Por Paulo Nussenzveig, professor do Instituto de Física da USP e pró-reitor de Pesquisa e Inovação da USP

 05/11/2022 - Publicado há 1 ano     Atualizado: 07/11/2022 as 15:37
Paulo Nussenzveig – Foto: IEA/USP

 

A maioria das pessoas que me conhecem sabe quem é meu pai. Muitos que não me conhecem, conhecem meu pai. O professor H. Moysés Nussenzveig é um dos mais reconhecidos cientistas do nosso País, com uma bela carreira, inicialmente como físico teórico e, nas últimas décadas, como pesquisador em ciências da vida. Ele nasceu em São Paulo, em 23 de agosto de 1932 (apesar de seus registros indicarem 16 de janeiro de 1933), como o terceiro filho de uma família de imigrantes poloneses. Meus avós chegaram ao Brasil em 1925, com um pequeno filho, meu tio Israel, fugindo da pobreza e do antissemitismo na Polônia. Se estabeleceram no Bom Retiro, onde meu pai cresceu frequentando o Jardim da Luz, local em que se dedicou à leitura de muitos livros.

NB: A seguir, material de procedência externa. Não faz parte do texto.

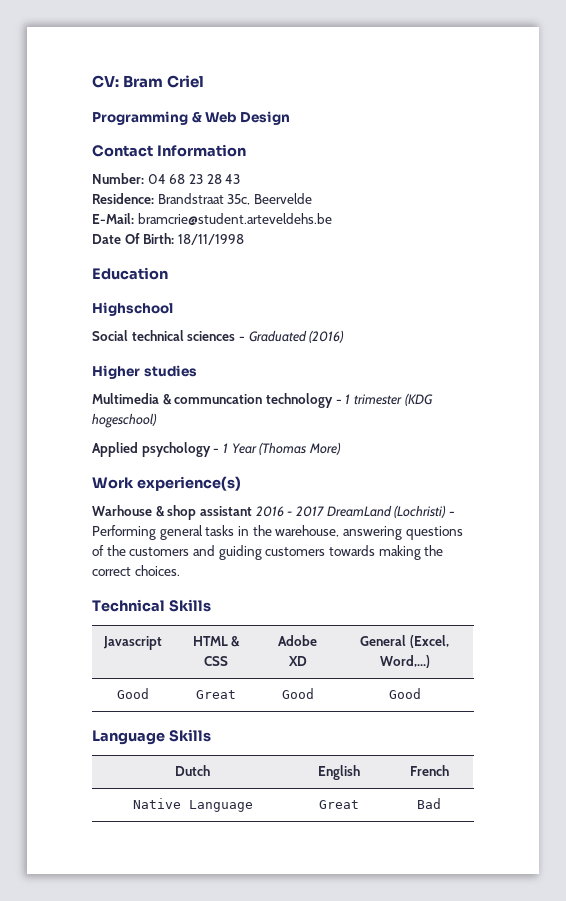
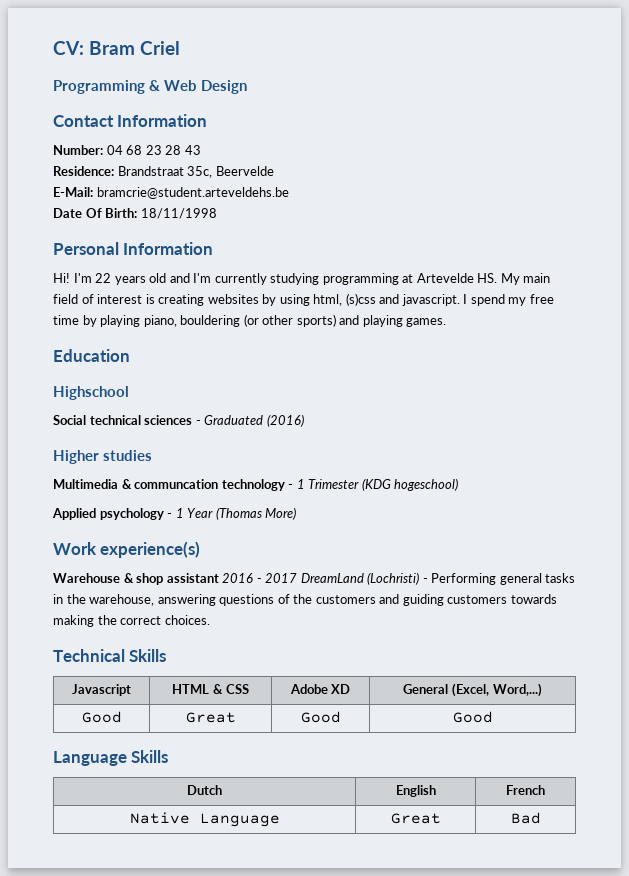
+ Personal Information
+ Hi! I'm 22 years old and I'm currently studying programming at Artevelde HS. My main field of interest is creating websites by using html, (s)css and javascript. I spend my free time by playing piano, bouldering (or other sports) and playing games.
- Multimedia & communcation technology - 1 trimester (KDG hogeschool)
+ Multimedia & communcation technology - 1 Trimester (KDG hogeschool)
- Warhouse & shop assistant 2016 - 2017 DreamLand (Lochristi) - Performing general tasks in the warehouse, answering questions of the customers and guiding customers towards making the correct choices.
+ Warehouse & shop assistant 2016 - 2017 DreamLand (Lochristi) - Performing general tasks in the warehouse, answering questions of the customers and guiding customers towards making the correct choices.

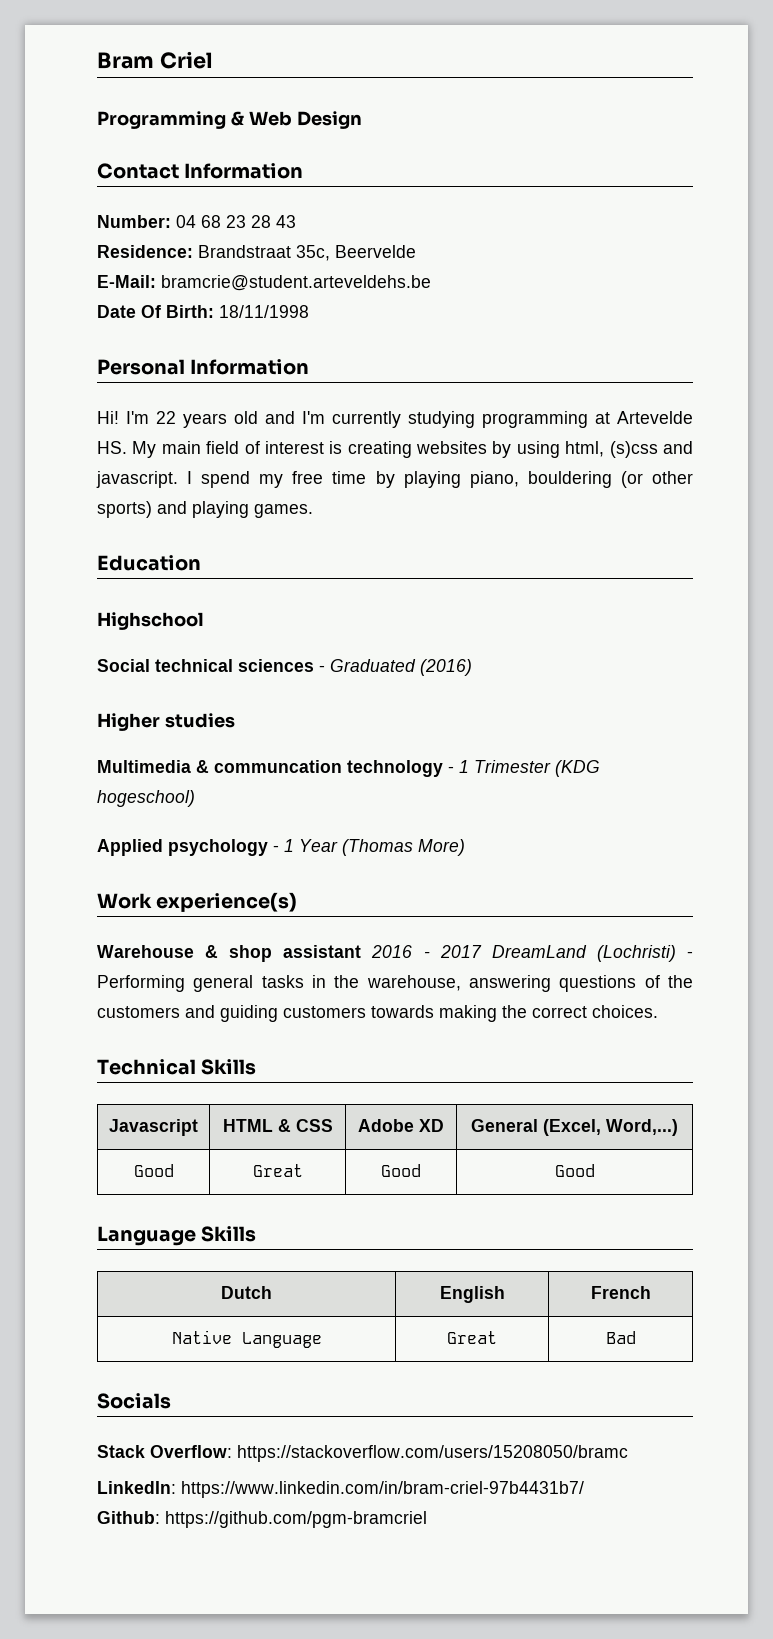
- CV: Bram Criel
+ Bram Criel
+ Socials
+ Stack Overflow: https://stackoverflow.com/users/15208050/bramc
+ LinkedIn: https://www.linkedin.com/in/bram-criel-97b4431b7/
+ Github: https://github.com/pgm-bramcriel

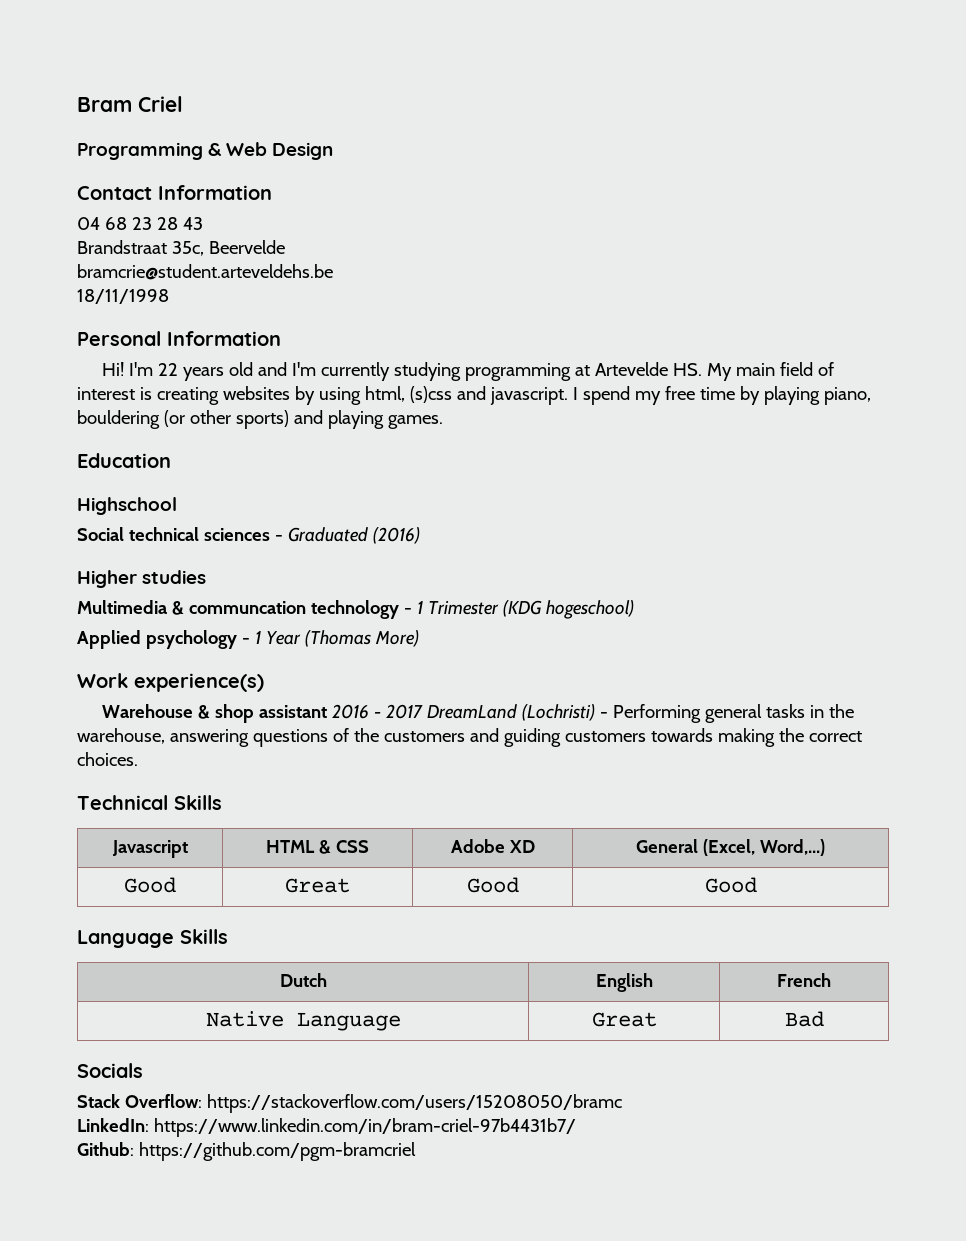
- Number: 04 68 23 28 43
+ 04 68 23 28 43
- Residence: Brandstraat 35c, Beervelde
+ Brandstraat 35c, Beervelde
- E-Mail: bramcrie@student.arteveldehs.be
+ bramcrie@student.arteveldehs.be
- Date Of Birth: 18/11/1998
+ 18/11/1998

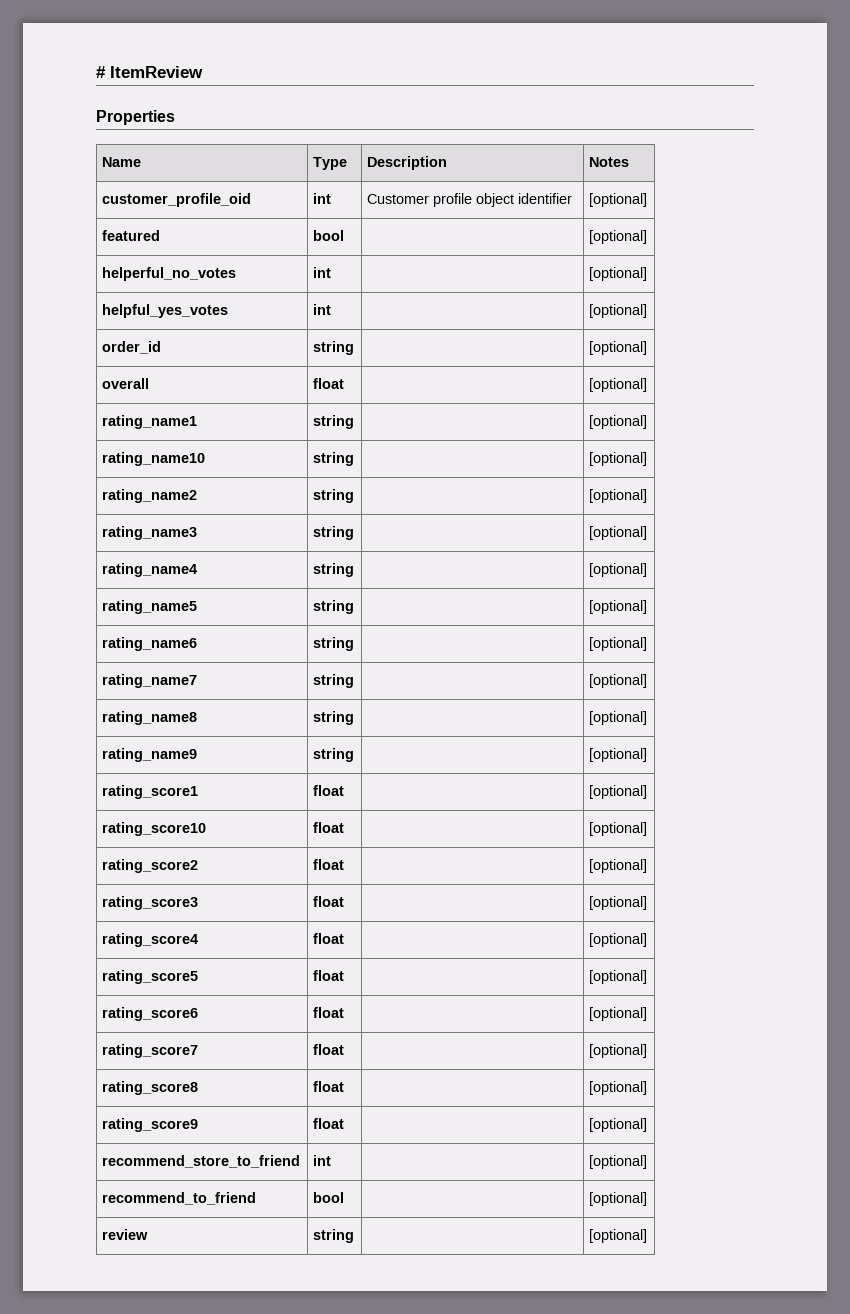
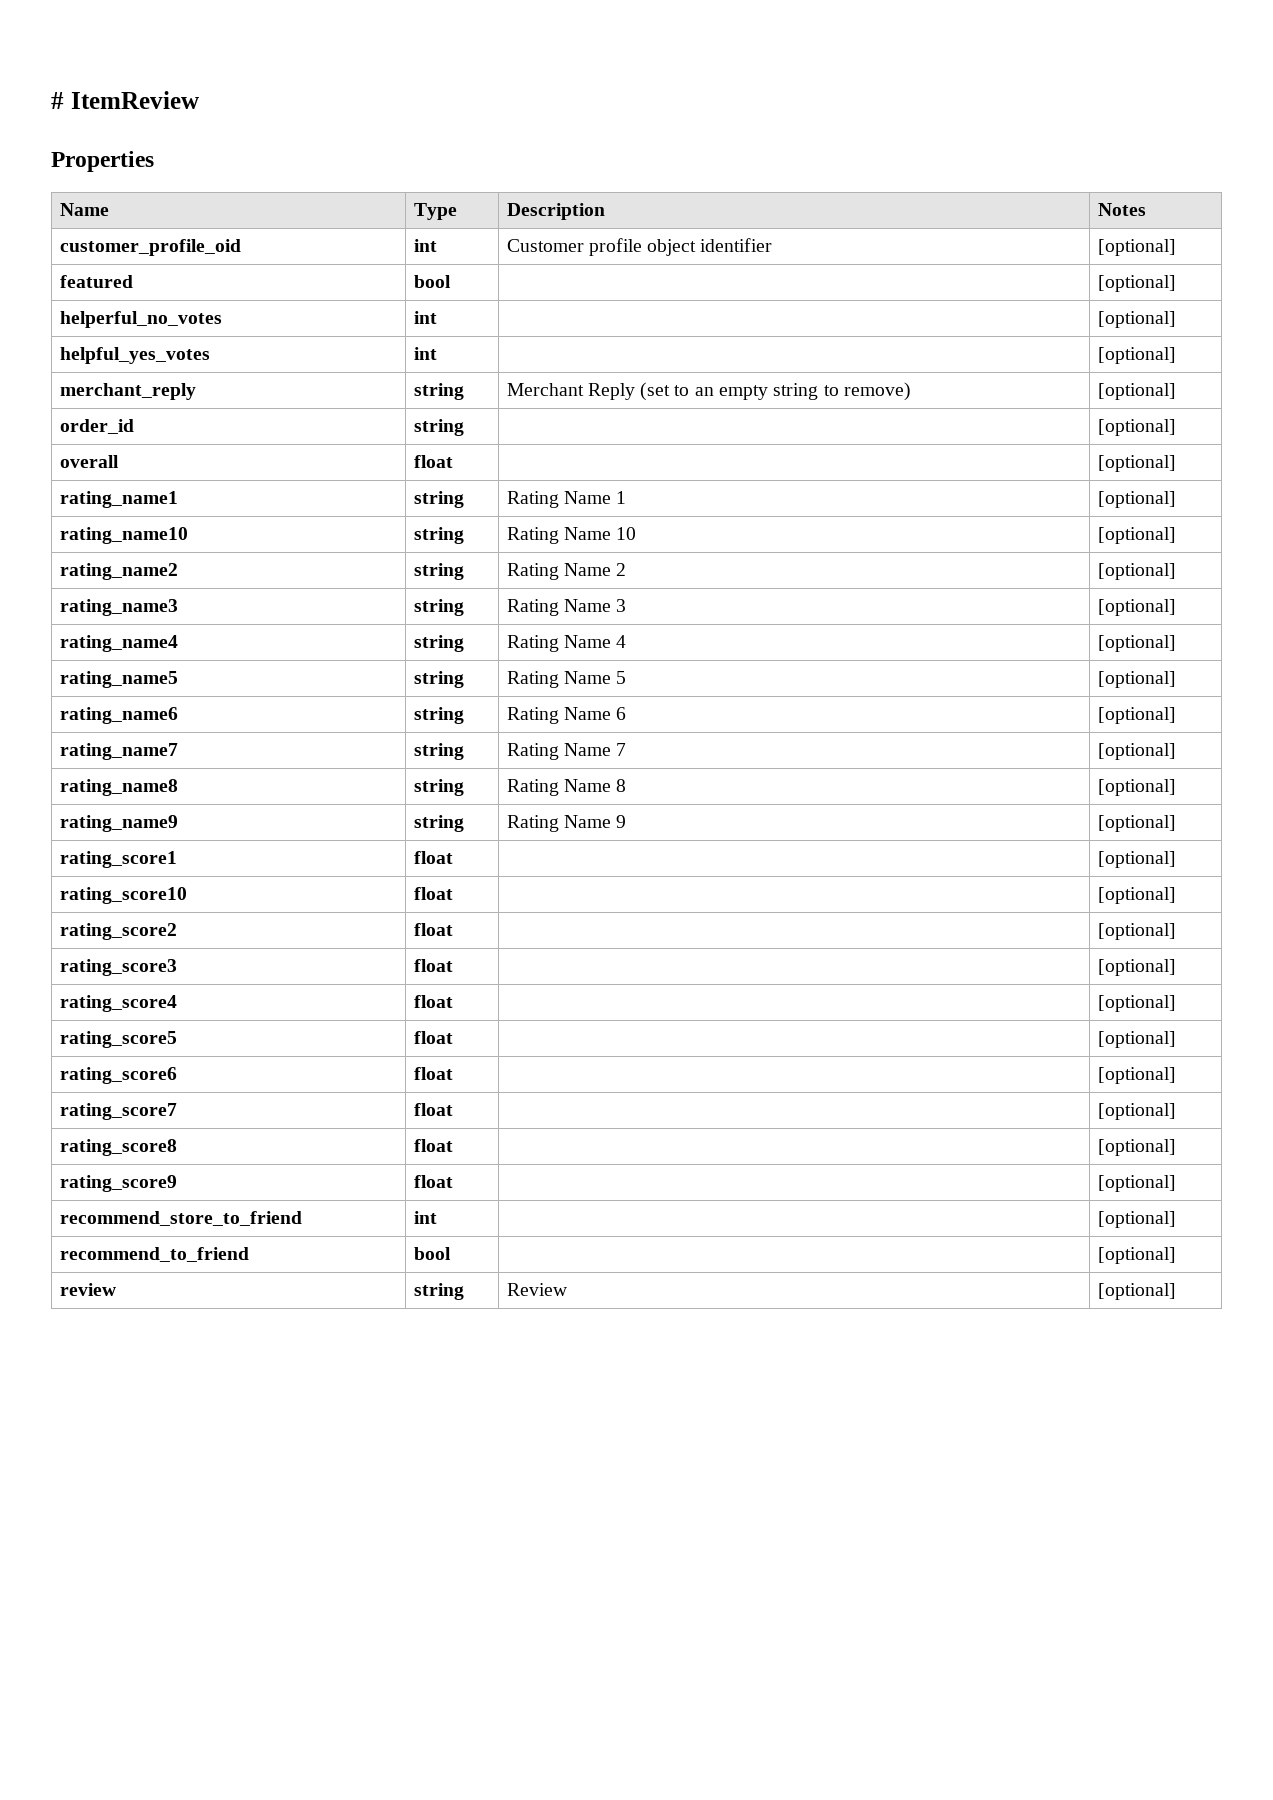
+ merchant_reply | string | Merchant Reply (set to an empty string to remove) | [optional]
- rating_name1 | string | | [optional]
+ rating_name1 | string | Rating Name 1 | [optional]
- rating_name10 | string | | [optional]
+ rating_name10 | string | Rating Name 10 | [optional]
- rating_name2 | string | | [optional]
+ rating_name2 | string | Rating Name 2 | [optional]
- rating_name3 | string | | [optional]
+ rating_name3 | string | Rating Name 3 | [optional]
- rating_name4 | string | | [optional]
+ rating_name4 | string | Rating Name 4 | [optional]
- rating_name5 | string | | [optional]
+ rating_name5 | string | Rating Name 5 | [optional]
- rating_name6 | string | | [optional]
+ rating_name6 | string | Rating Name 6 | [optional]
- rating_name7 | string | | [optional]
+ rating_name7 | string | Rating Name 7 | [optional]
- rating_name8 | string | | [optional]
+ rating_name8 | string | Rating Name 8 | [optional]
- rating_name9 | string | | [optional]
+ rating_name9 | string | Rating Name 9 | [optional]
- review | string | | [optional]
+ review | string | Review | [optional]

Ouvi que o avô de um dos meus melhores amigos odiava meu pai: o pai dele o castigava a cada vez que trazia o boletim da escola, comparando com o do meu pai… Na juventude, tinha interesses múltiplos e chegou a contemplar uma carreira como diretor de cinema. Mas o gosto pela matemática e pelas ciências da natureza falou mais alto e, ao ganhar um concurso da Alliance Française, foi cursar o primeiro ano de matemática em Paris. Quando regressou, foi admitido na USP sem vestibular, para cursar física, onde se reencontrou com seu grande amigo, Ernst Hamburger.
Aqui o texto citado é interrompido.